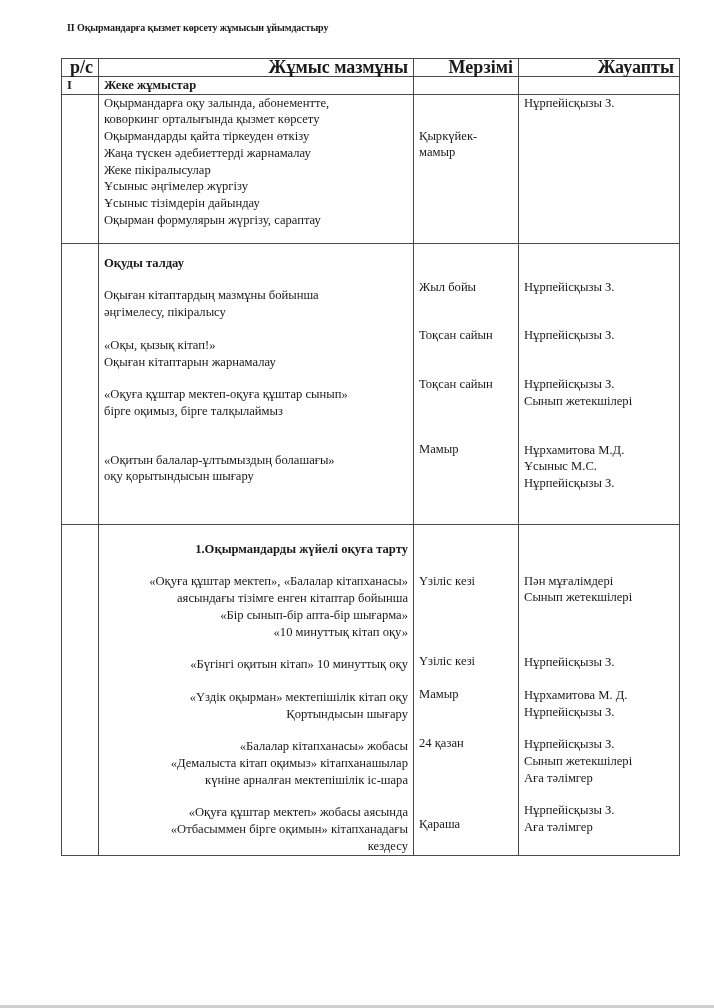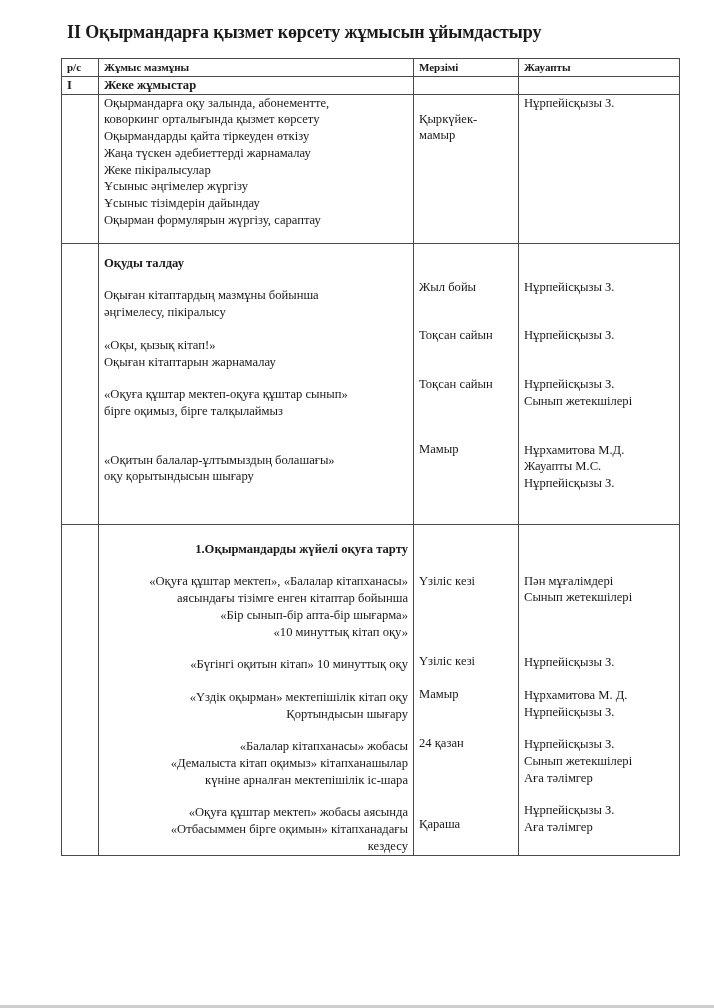--- a/index.html
+++ b/index.html
@@ -11,7 +11,7 @@
   }
   .title {
     position:absolute; left:67px; top:22px;
-    font-size:18px; font-weight:bold; letter-spacing:-0.1px;
+    font-size:10px; font-weight:bold; letter-spacing:-0.1px;
   }
   table.plan {
     position:absolute; left:61px; top:58px;

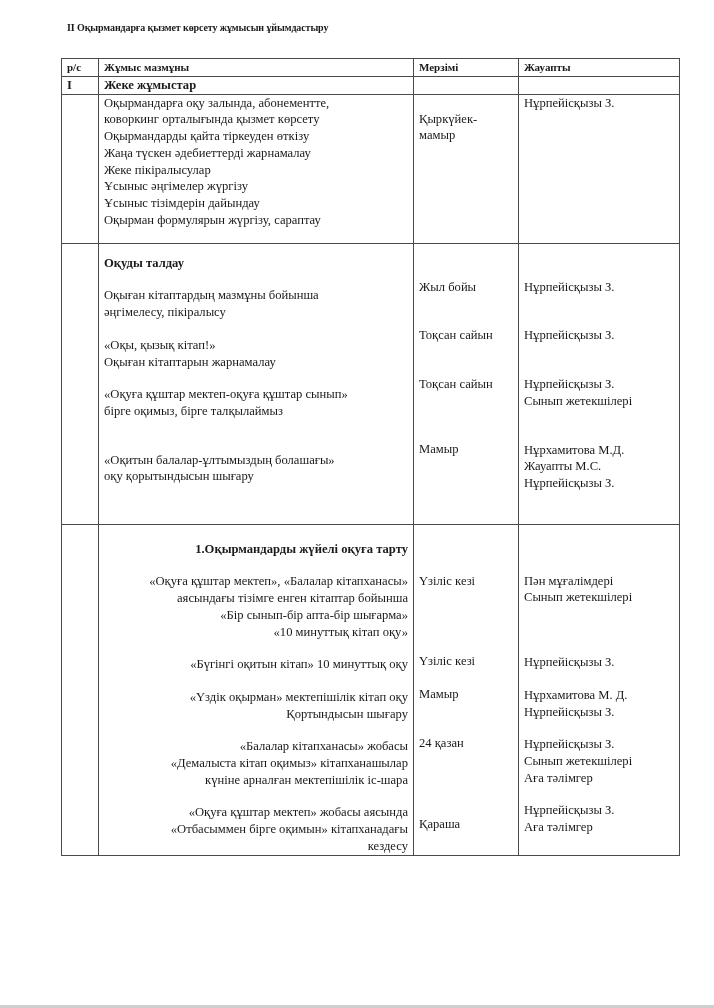--- a/index.html
+++ b/index.html
@@ -27,7 +27,7 @@
     padding:0 5px;
     text-align:left;
   }
-  table.plan th { font-weight:bold; font-size:11px; line-height:17px; }
+  table.plan th { font-weight:bold; font-size:18px; line-height:17px;text-align:right; }
   col.c1 { width:37px; }
   col.c2 { width:315px; }
   col.c3 { width:105px; }

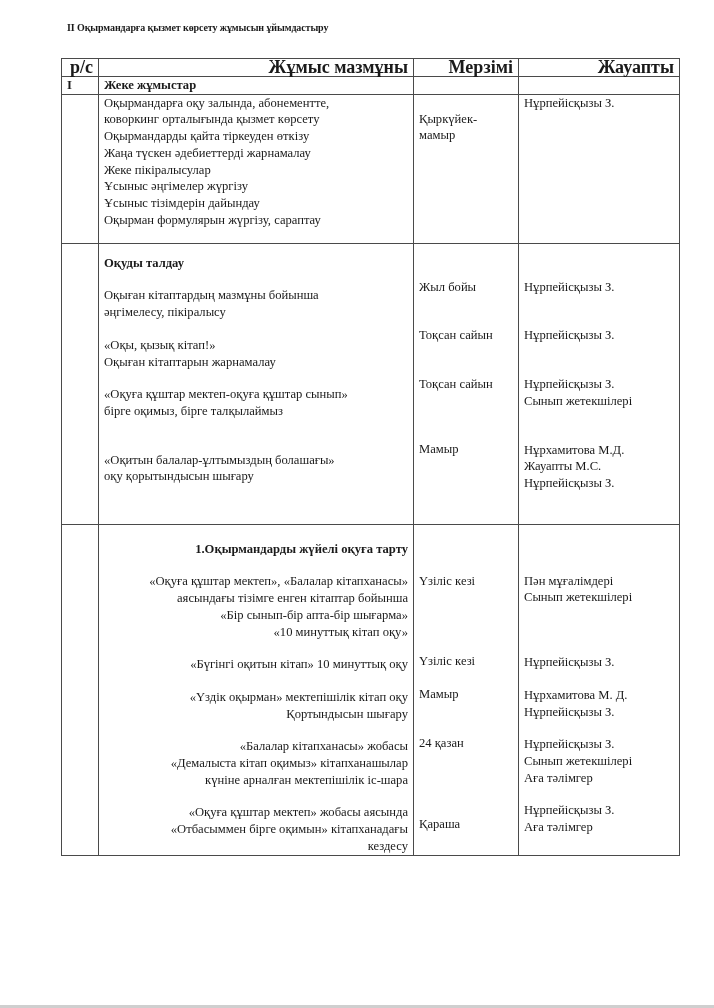--- a/index.html
+++ b/index.html
@@ -78,7 +78,7 @@
       <span class="line">Ұсыныс тізімдерін дайындау</span>
       <span class="line">Оқырман формулярын жүргізу, сараптау</span>
     </td>
-    <td style="padding-top:16px;">
+    <td style="padding-top:33px;">
       <span class="line">Қыркүйек-</span>
       <span class="line">мамыр</span>
     </td>

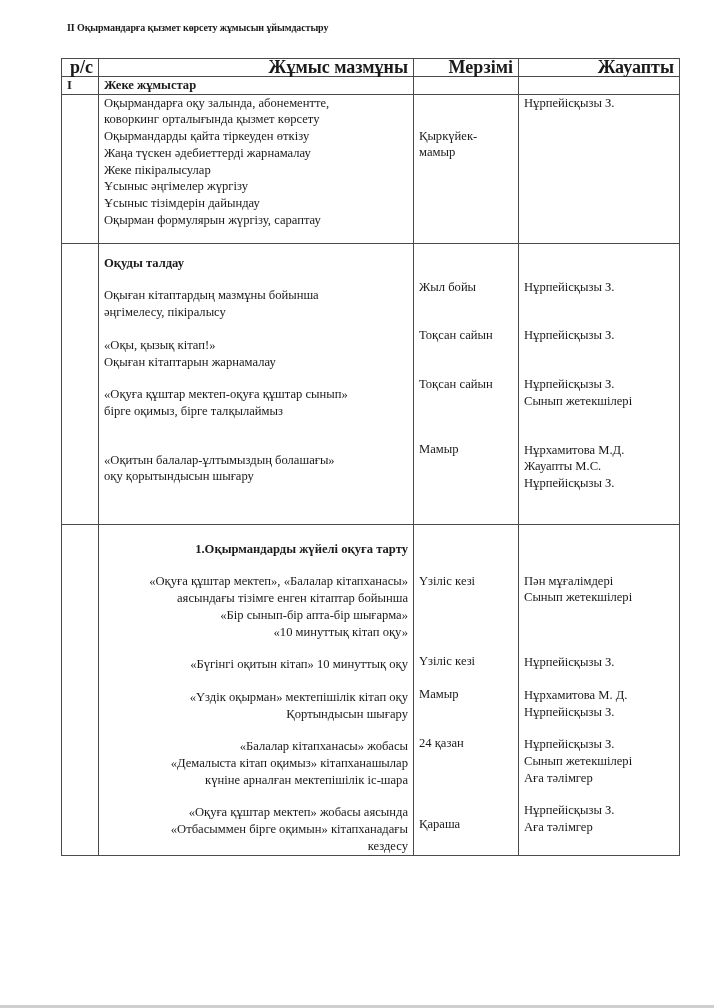--- a/index.html
+++ b/index.html
@@ -134,7 +134,7 @@
       <span class="gap"></span>
           <span class="gap"></span>
       <span class="line">Нұрхамитова М.Д.</span>
-      <span class="line">Жауапты М.С.</span>
+      <span class="line">Ұсыныс М.С.</span>
       <span class="line">Нұрпейісқызы З.</span>
     </td>
   </tr>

### [Prompt]
Only the lines holding the string "align" are needed; copy each of them from the material above.

### [Solution to this problem]
     text-align:left;
+  table.plan th { font-weight:bold; font-size:18px; line-height:17px;text-align:right; }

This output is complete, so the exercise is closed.